VAST v3.0 is out. This release brings some major updates to the the VAST language, making it easy to write down dataflow pipelines that filter, reshape, aggregate, and enrich security event data. Think of VAST as security data pipelines plus open storage engine.
The VAST Language: Dataflow Pipelines
Starting with v3.0, VAST introduces a new way to write pipelines, with a syntax similar to splunk, Kusto, PRQL, and Zed. Previously, VAST only supported a YAML-like definition of pipelines in configuration files to deploy them statically during import, export, or use them during compaction.

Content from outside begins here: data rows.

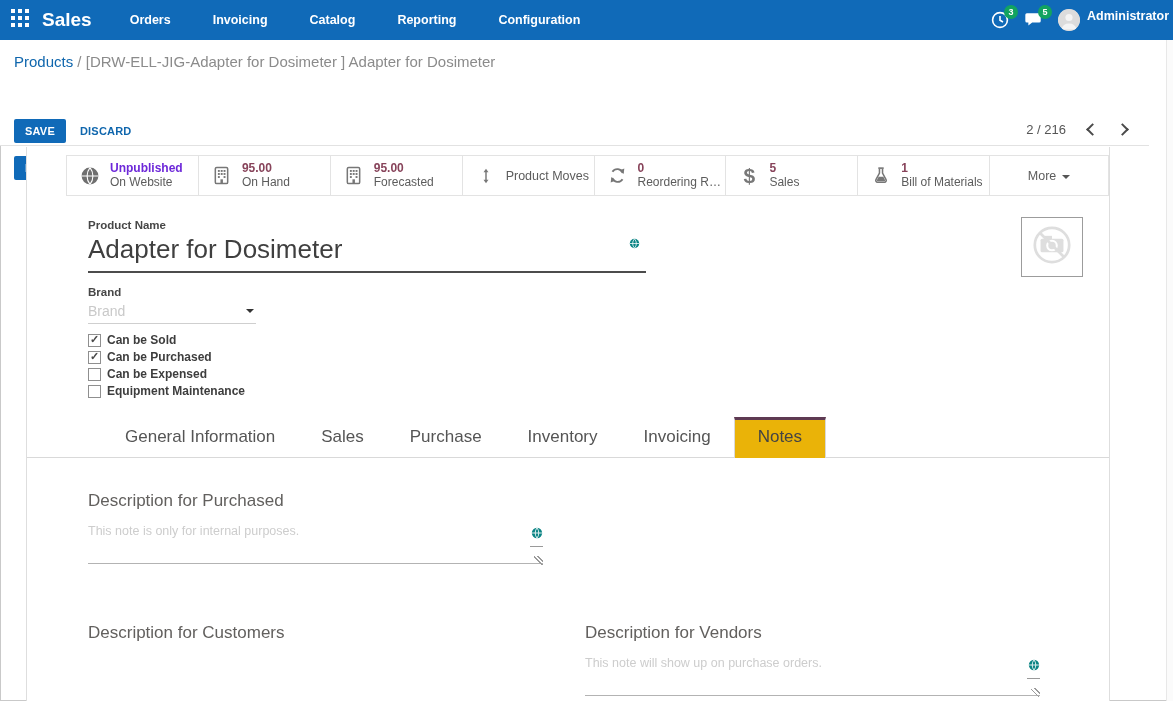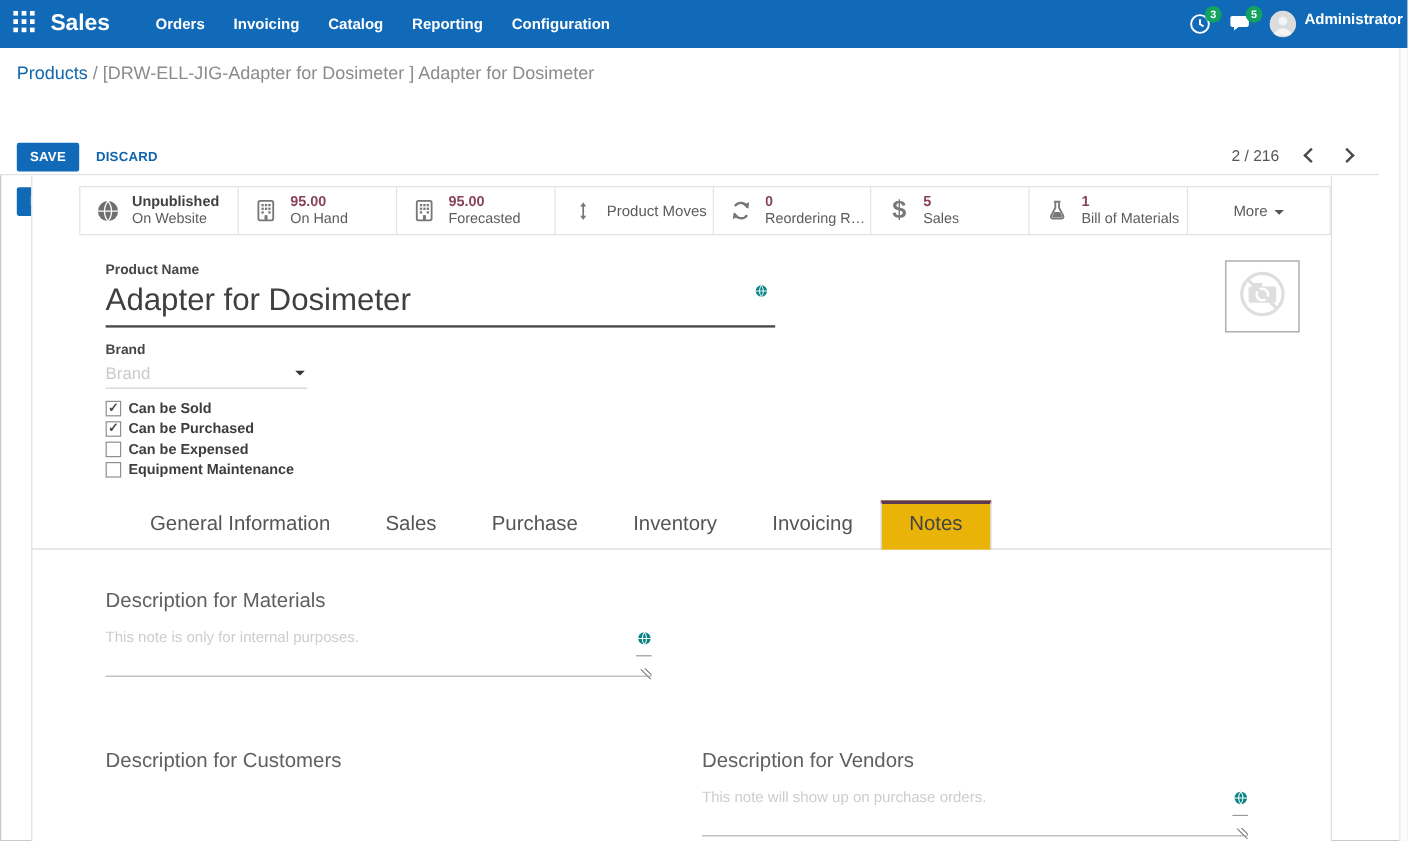"Orders" .nav-menus { gap: 24px -> 42px }
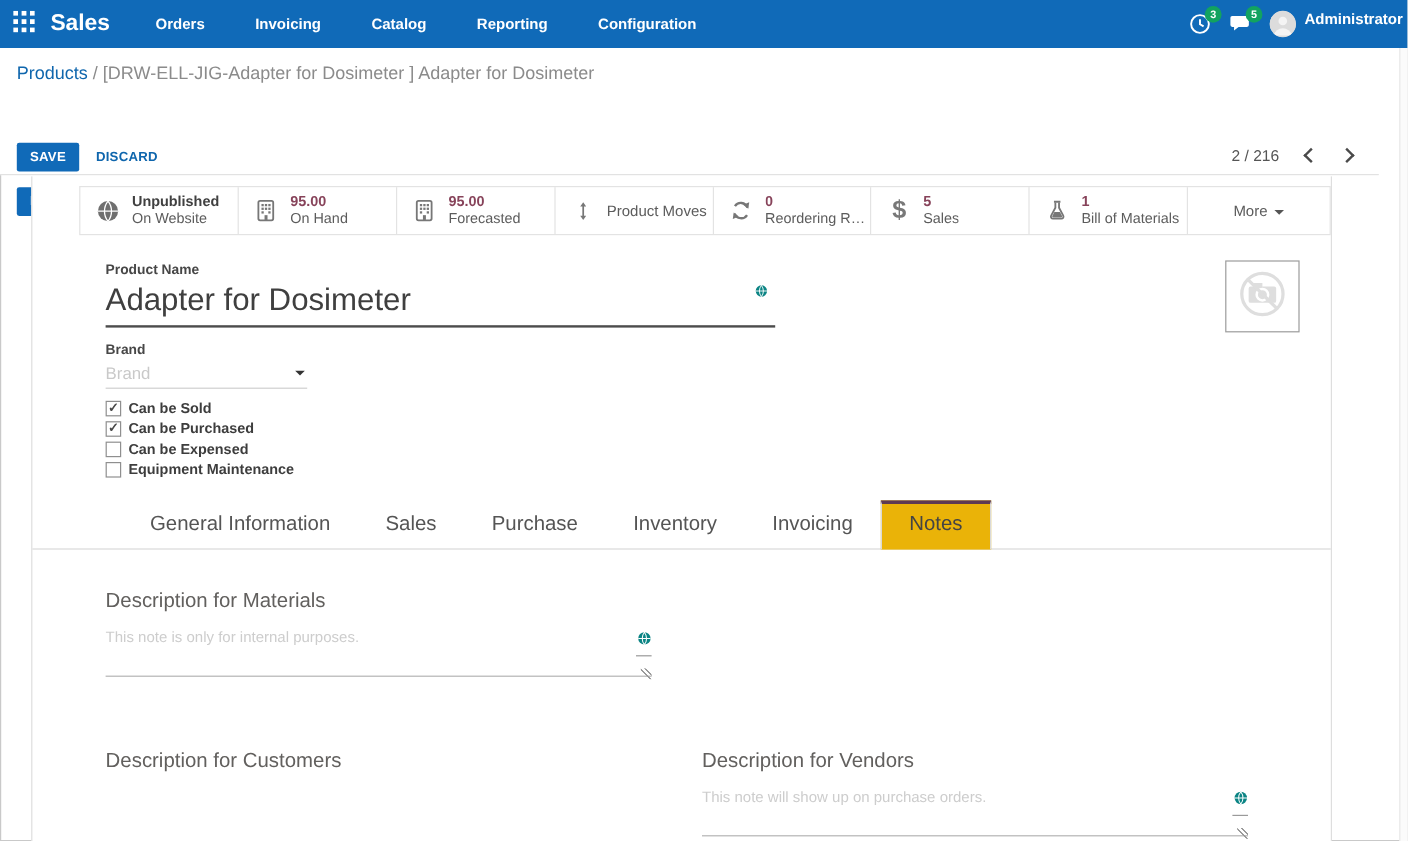"Unpublished" .stat-value.red { color: #404040 -> #6d28d9 }
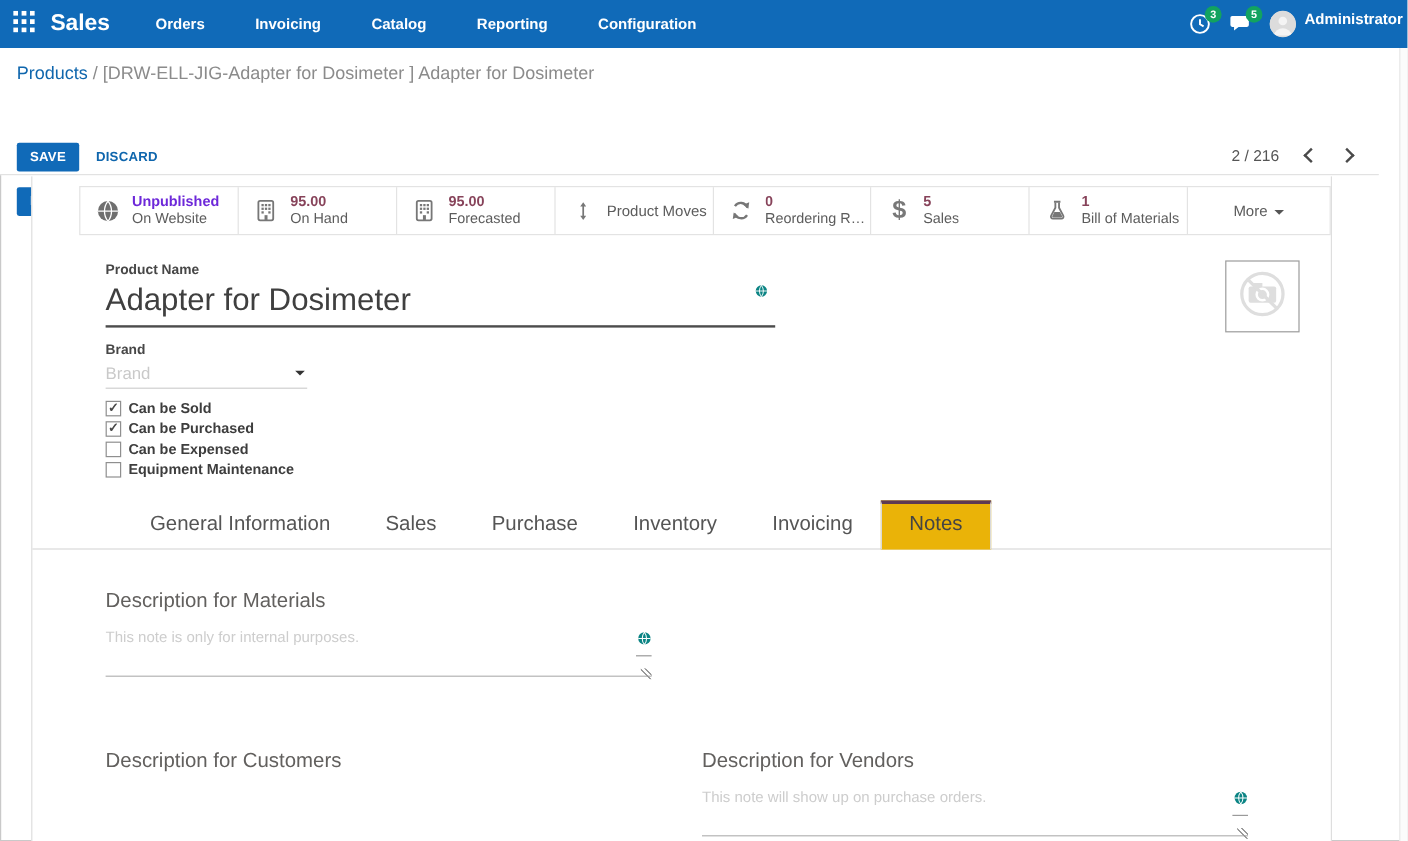"Description for Materials" div.note-title { text: Materials -> Purchased }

The new syntax resembles the well-known Unix paradigm of command chaining. The
difference to Unix pipelines is that VAST exchanges structured data between
operators. The vast export
and vast import
commands now accept such a
pipeline as a string argument. Refer to the pipelines
documentation for more details on how to use the new pipeline
syntax.
This release introduces a transitional period from YAML-style to textual
pipelines. The old YAML syntax for pipelines will be deprecated and removed
altogether in a future version. The new pipeline operators head
and
taste
have no YAML equivalent.
Language Upgrades
We've made some breaking changes to the the VAST language that we've wanted to do for a long time. Here's a summary:
We removed the term VASTQL: The VAST Query Language is now simply the VAST language, and "VAST" will supersede the "VASTQL" abbreviation.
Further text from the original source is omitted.